» Directions for this task: An exact copy of the lines of the listing below between the "foydaning ko‘payishi, debet</div>" line and the "-108,7 +108,7 @@" line, both included, is the whole answer; please omit the pictures.

** Data to process follows **

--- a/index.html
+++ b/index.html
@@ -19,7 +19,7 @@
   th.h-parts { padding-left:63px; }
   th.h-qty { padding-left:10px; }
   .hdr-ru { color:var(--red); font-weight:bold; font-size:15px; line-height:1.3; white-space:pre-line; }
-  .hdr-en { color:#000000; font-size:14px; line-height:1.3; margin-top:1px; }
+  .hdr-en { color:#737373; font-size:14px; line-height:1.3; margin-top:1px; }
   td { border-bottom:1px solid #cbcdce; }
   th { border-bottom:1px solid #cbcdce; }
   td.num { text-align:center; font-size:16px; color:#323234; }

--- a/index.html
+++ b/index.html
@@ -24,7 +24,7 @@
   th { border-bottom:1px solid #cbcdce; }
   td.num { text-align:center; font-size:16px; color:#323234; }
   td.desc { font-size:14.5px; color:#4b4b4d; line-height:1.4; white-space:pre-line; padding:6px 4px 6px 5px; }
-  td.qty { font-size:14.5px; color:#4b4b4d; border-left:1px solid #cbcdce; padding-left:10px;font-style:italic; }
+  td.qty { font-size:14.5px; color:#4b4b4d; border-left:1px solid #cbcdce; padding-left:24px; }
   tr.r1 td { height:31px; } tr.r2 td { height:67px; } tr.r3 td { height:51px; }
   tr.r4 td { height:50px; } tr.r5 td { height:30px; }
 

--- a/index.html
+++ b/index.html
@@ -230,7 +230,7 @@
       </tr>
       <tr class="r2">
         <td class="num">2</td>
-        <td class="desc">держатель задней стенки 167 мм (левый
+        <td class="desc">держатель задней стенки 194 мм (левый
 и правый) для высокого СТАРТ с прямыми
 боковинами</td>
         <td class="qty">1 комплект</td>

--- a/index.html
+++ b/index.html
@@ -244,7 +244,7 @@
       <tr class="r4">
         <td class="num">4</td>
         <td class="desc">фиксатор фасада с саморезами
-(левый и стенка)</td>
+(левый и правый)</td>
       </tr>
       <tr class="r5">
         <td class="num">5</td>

** End of Data to process **
** Data to process follows **

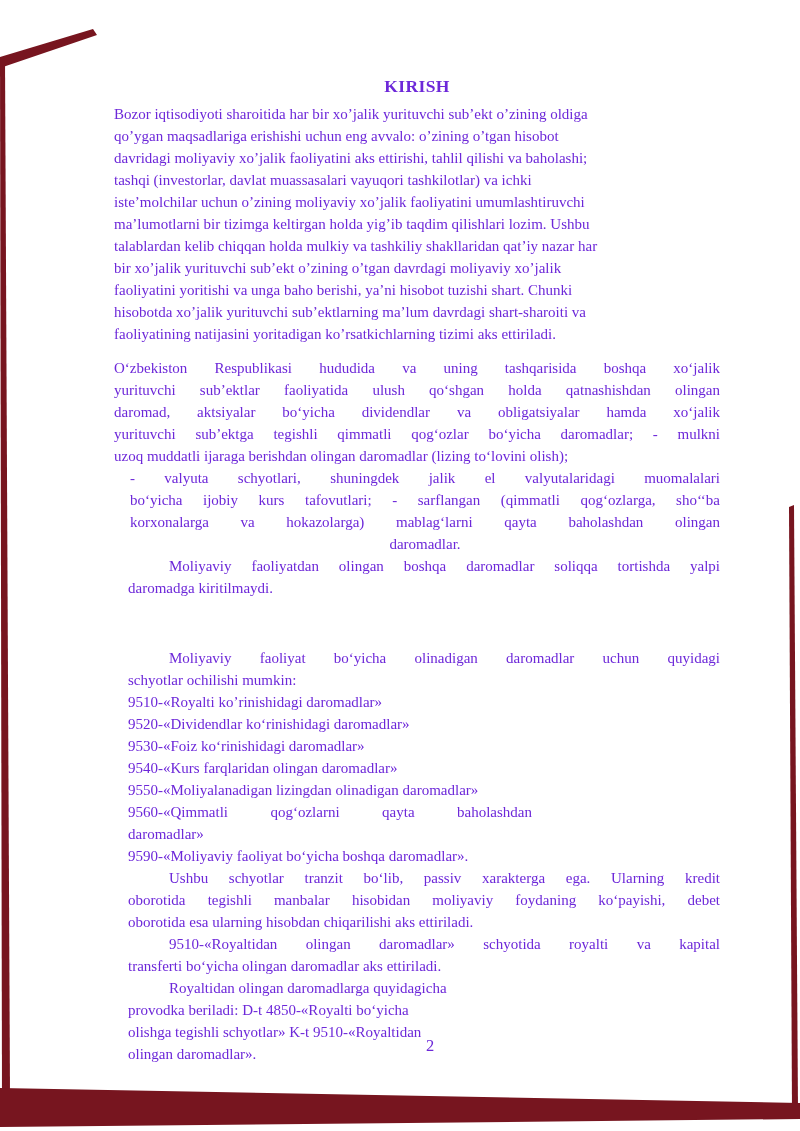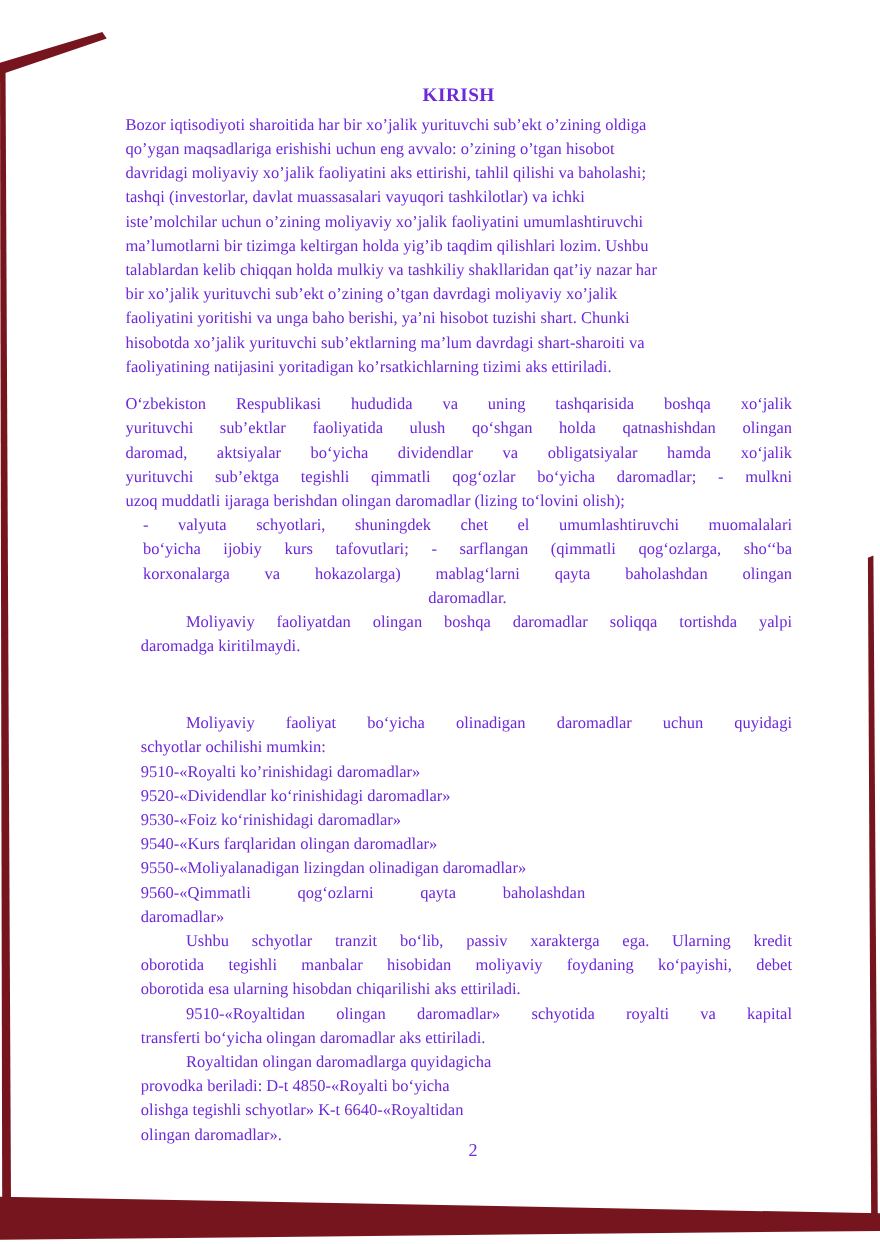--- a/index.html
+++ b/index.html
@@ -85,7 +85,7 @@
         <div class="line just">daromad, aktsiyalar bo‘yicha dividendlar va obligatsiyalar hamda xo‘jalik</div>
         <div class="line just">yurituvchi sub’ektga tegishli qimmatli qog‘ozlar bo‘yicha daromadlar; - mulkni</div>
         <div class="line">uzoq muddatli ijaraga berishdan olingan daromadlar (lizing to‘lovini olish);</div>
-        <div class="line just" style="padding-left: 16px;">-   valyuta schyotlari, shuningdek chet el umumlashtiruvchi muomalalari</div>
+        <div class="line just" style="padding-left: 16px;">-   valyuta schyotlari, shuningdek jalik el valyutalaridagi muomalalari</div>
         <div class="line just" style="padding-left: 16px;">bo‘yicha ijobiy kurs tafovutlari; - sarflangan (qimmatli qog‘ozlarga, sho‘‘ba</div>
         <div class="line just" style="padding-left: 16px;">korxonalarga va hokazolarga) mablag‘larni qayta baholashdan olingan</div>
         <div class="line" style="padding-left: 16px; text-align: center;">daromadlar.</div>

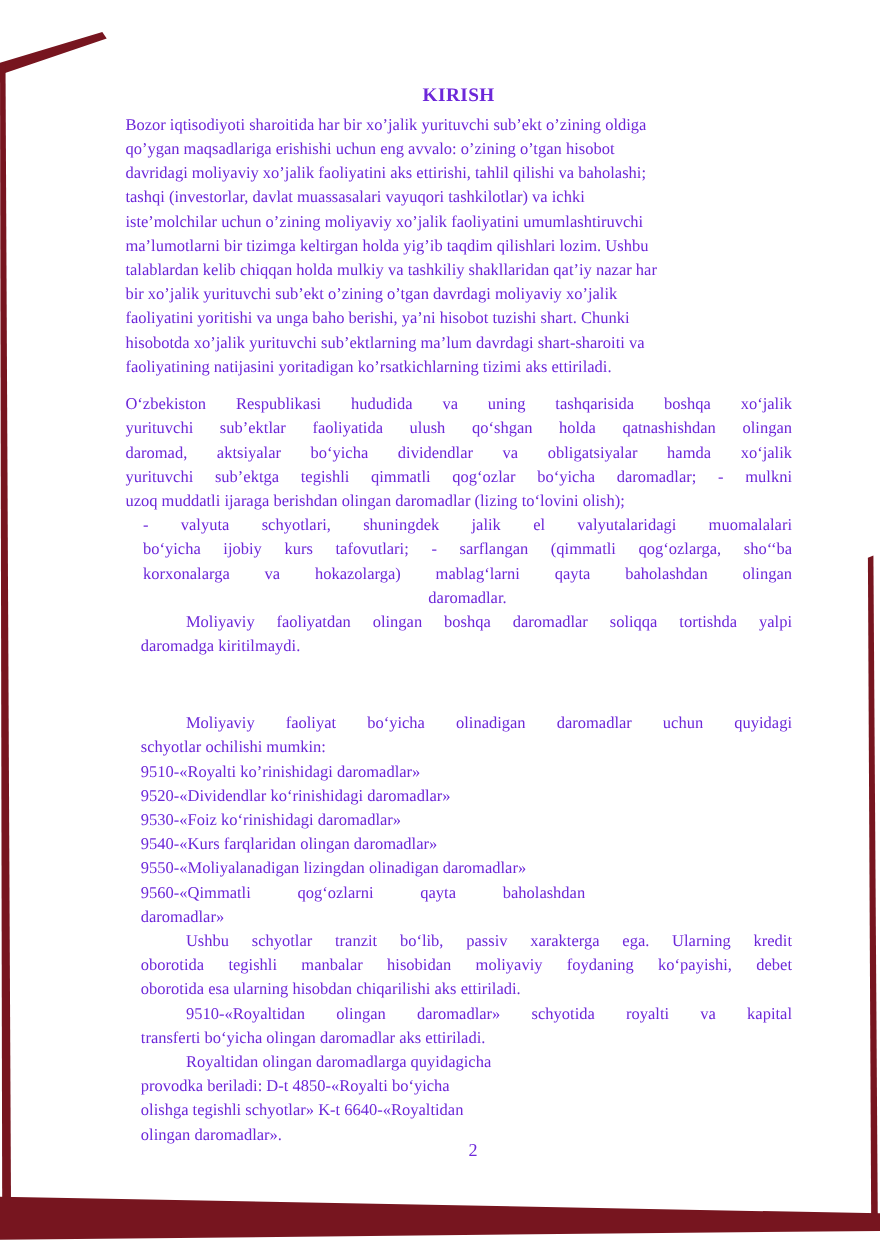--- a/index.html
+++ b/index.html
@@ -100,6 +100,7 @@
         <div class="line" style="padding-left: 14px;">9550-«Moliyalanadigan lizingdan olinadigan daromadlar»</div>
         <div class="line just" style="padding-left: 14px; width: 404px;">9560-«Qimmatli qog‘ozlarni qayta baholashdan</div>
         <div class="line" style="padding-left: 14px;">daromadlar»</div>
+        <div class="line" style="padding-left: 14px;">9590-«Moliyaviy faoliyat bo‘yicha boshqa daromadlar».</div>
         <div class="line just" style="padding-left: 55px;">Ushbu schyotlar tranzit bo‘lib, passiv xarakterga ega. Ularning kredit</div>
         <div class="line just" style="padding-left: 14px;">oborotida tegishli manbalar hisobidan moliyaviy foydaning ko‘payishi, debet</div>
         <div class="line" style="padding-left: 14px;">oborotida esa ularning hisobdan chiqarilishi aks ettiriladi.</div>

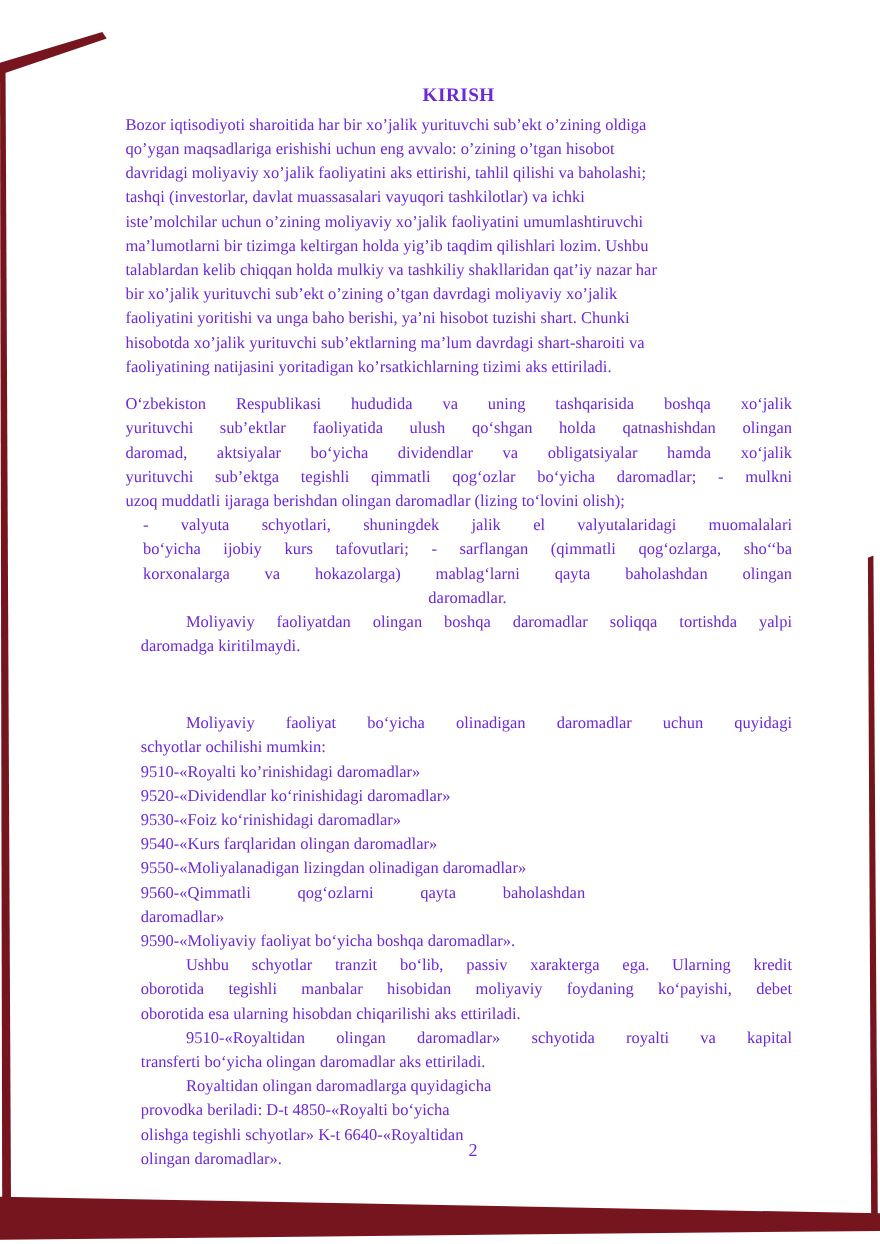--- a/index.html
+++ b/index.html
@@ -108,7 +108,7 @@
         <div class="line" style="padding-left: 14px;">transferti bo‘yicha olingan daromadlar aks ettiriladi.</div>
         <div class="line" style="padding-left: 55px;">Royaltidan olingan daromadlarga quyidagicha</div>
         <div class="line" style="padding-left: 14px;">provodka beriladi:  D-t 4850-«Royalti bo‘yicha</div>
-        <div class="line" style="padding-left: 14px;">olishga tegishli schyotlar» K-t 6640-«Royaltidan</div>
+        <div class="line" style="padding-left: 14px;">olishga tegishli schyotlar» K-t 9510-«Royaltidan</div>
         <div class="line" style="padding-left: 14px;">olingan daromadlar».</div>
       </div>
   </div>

** End of Data to process **

» Exercise solution:
         <div class="line just" style="padding-left: 14px;">oborotida tegishli manbalar hisobidan moliyaviy foydaning ko‘payishi, debet</div>
         <div class="line" style="padding-left: 14px;">oborotida esa ularning hisobdan chiqarilishi aks ettiriladi.</div>

--- a/index.html
+++ b/index.html
@@ -108,7 +108,7 @@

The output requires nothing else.